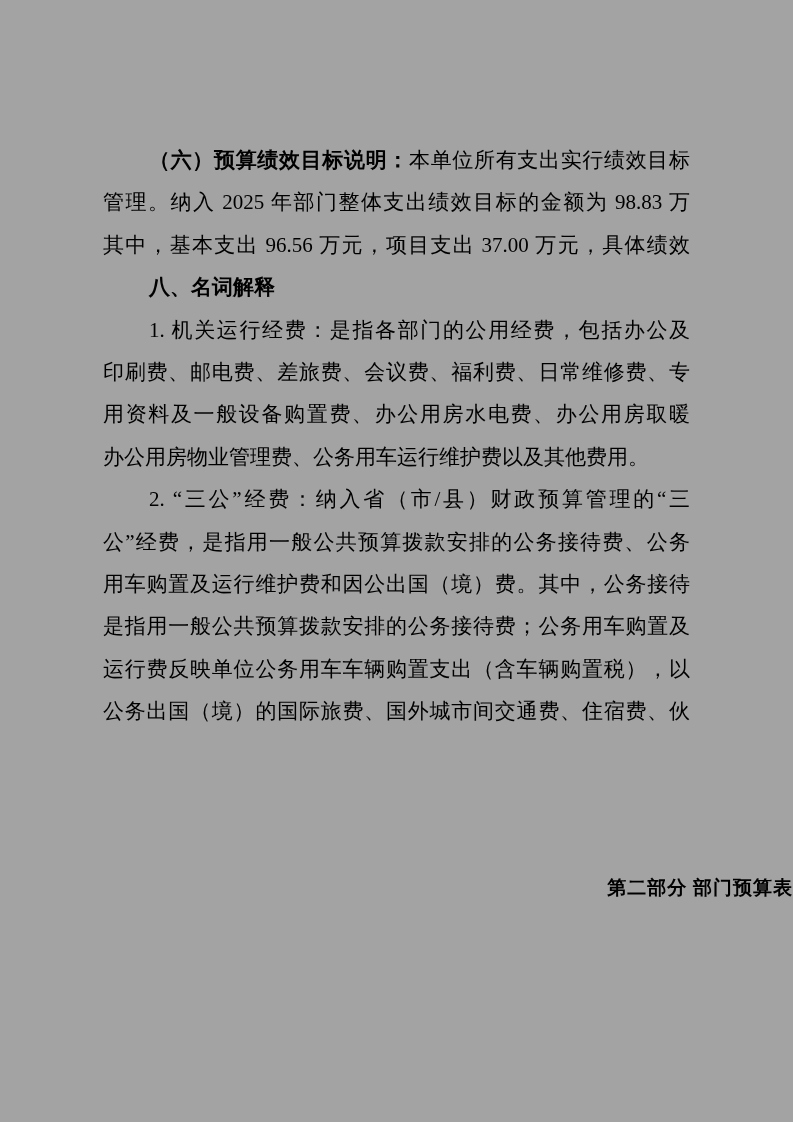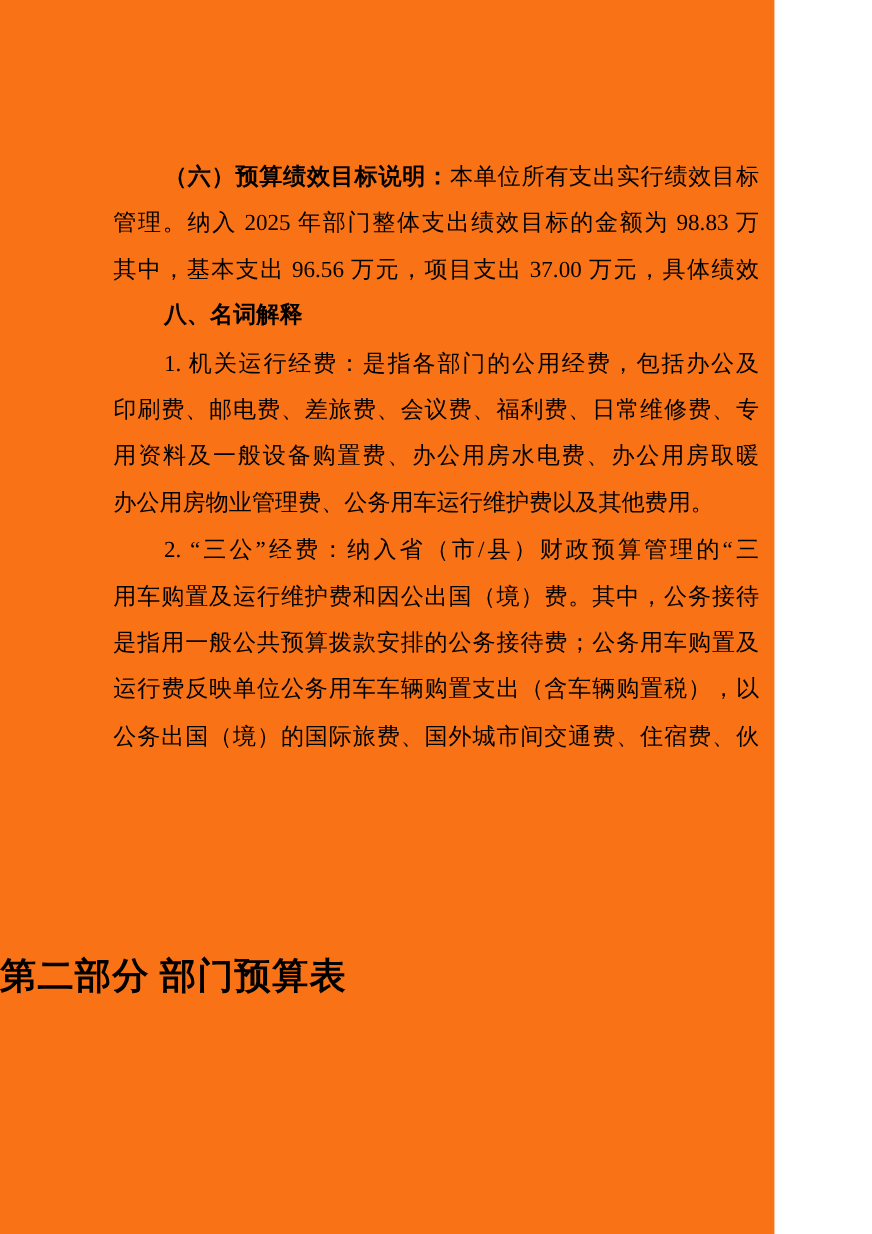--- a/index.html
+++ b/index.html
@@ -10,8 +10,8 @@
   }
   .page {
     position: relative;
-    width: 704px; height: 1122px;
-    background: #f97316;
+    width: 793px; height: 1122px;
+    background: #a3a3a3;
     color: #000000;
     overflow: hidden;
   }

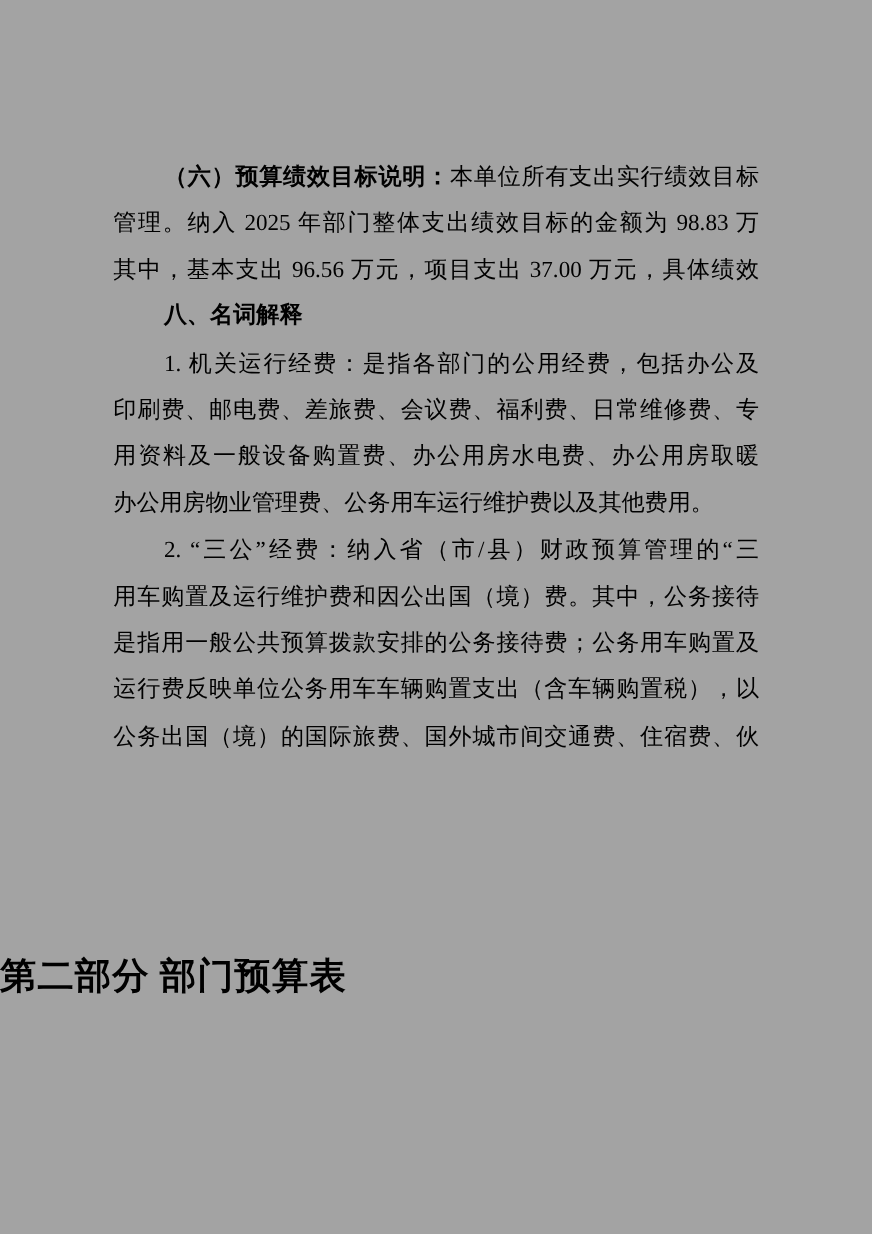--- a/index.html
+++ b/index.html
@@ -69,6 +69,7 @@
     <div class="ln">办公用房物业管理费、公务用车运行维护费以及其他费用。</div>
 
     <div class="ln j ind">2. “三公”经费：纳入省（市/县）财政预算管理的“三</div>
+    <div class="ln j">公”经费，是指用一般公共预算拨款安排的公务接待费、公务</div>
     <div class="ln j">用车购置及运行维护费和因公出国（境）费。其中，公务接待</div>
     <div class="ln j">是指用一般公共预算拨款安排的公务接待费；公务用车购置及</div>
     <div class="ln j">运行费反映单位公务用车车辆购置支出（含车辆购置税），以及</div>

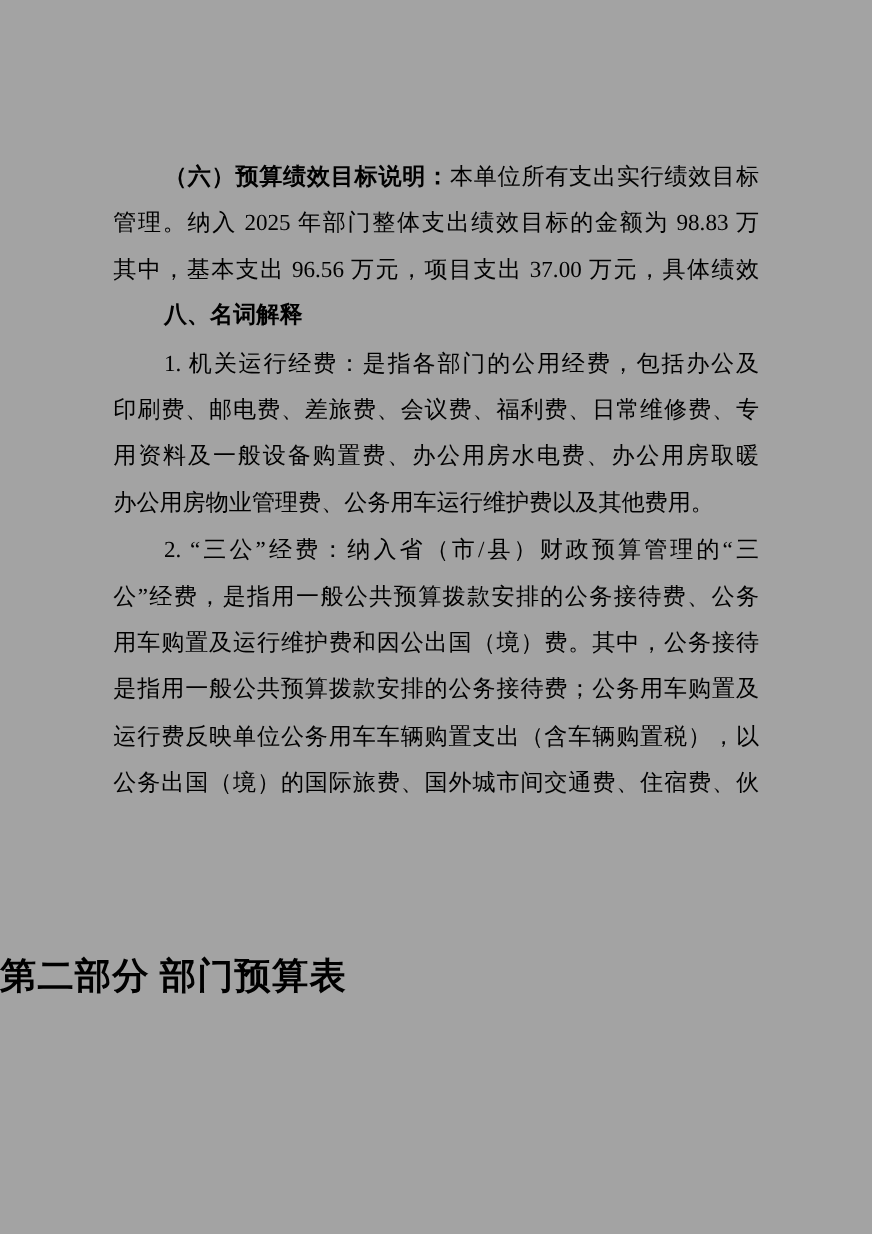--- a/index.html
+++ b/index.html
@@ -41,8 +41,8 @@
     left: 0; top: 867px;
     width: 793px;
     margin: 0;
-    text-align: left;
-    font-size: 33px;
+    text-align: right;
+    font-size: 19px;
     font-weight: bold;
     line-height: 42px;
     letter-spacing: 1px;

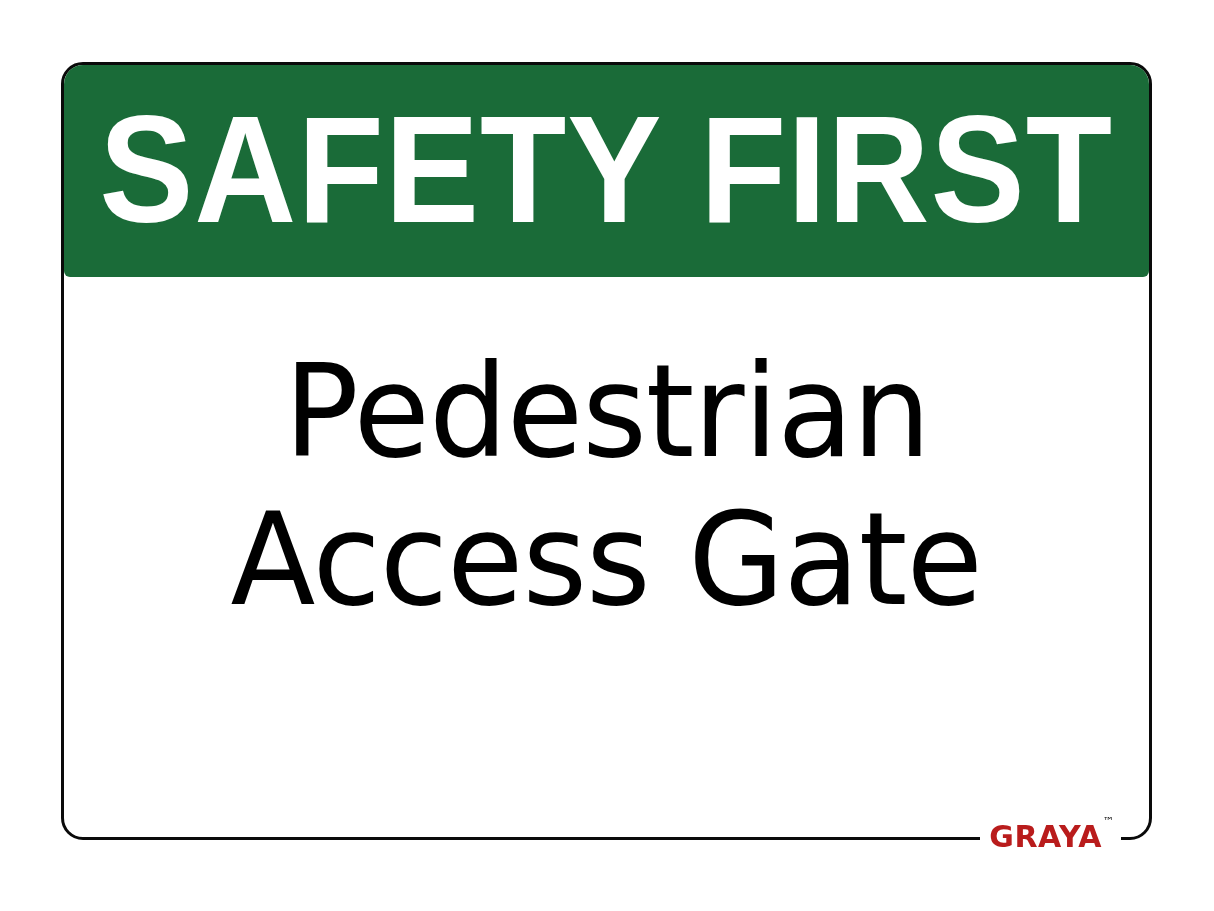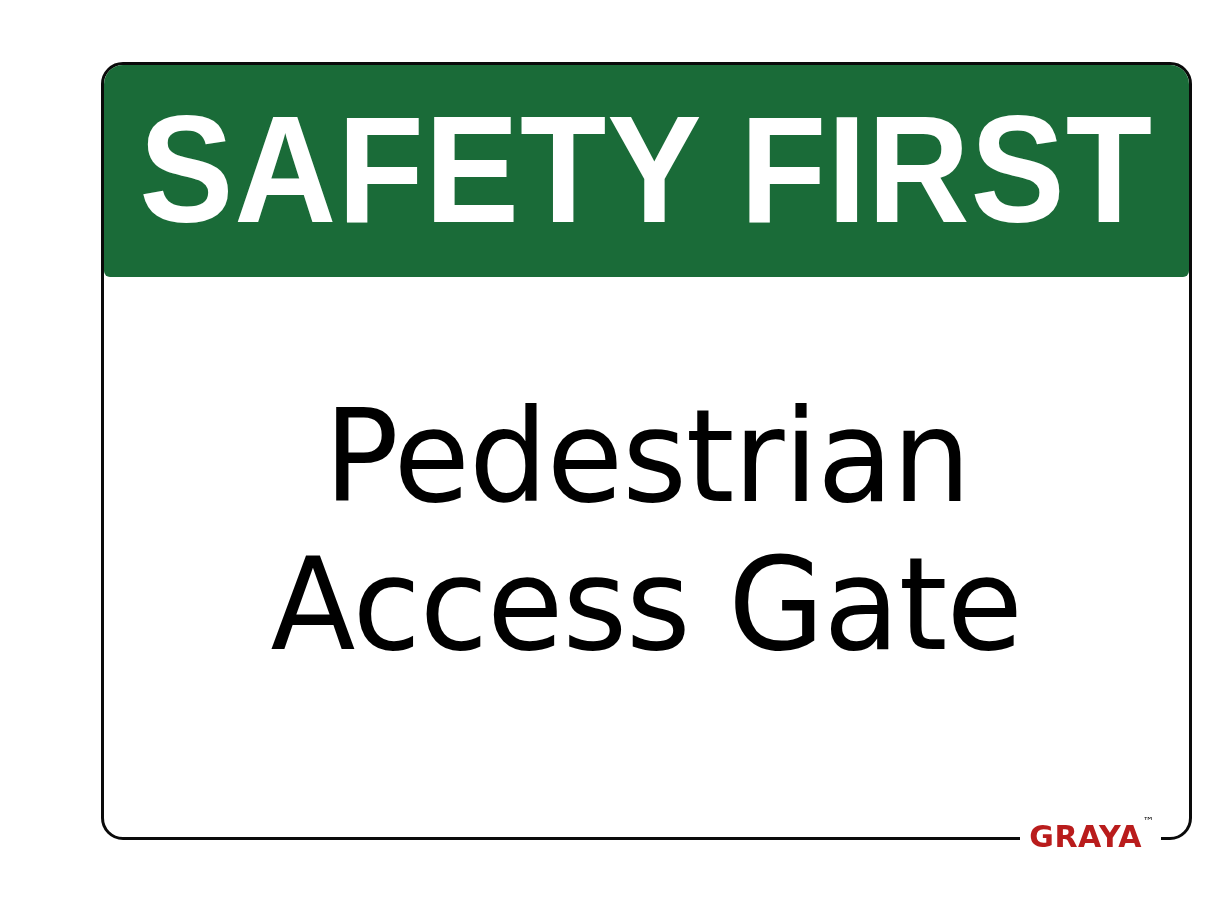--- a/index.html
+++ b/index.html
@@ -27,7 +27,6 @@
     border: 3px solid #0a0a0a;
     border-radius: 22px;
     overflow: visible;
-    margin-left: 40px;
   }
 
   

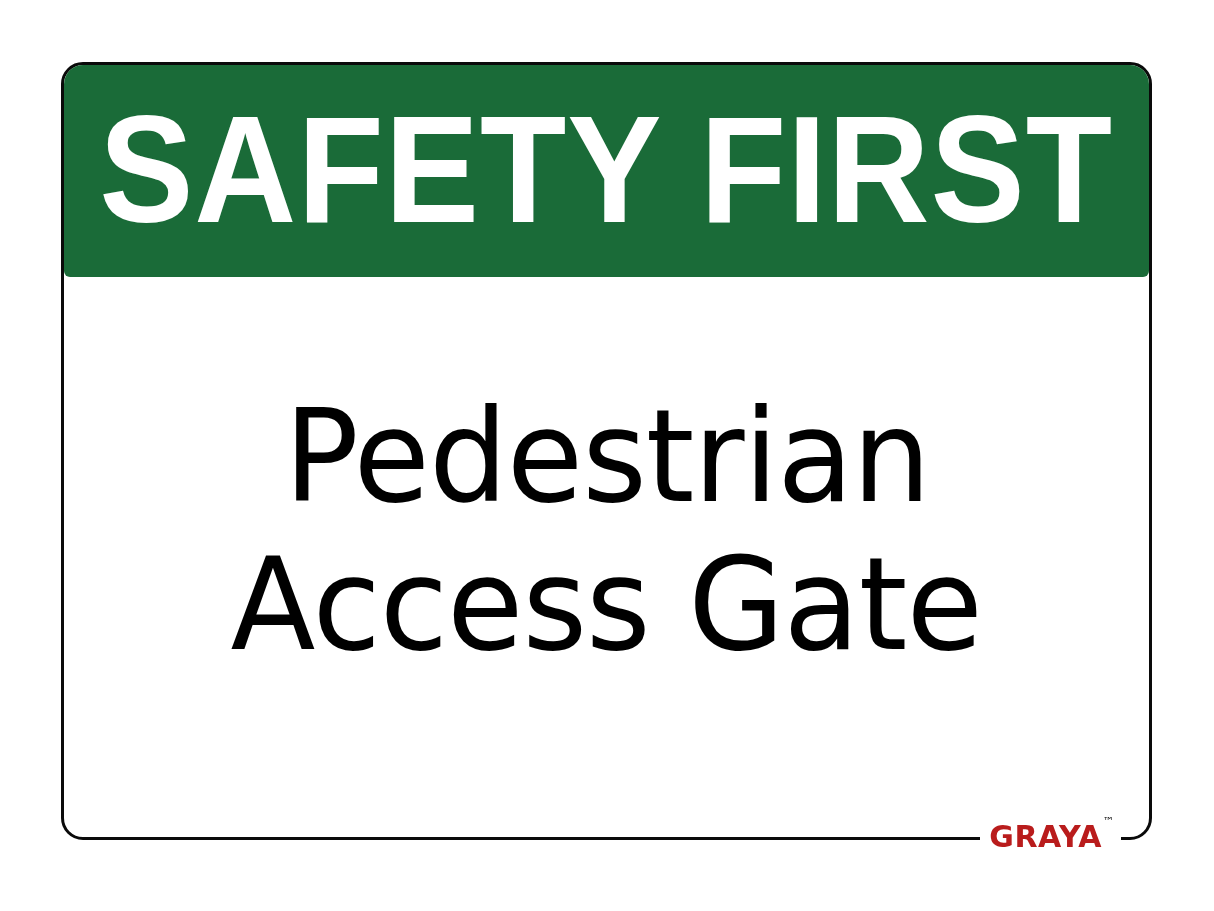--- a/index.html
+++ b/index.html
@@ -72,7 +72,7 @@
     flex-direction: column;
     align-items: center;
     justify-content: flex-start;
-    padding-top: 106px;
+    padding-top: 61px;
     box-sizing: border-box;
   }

# # #

## Goal of the exercise
Among the lines of the data above, find those with the word "flex" and show them.

## Output for this exercise
     flex-direction: column;
     justify-content: flex-start;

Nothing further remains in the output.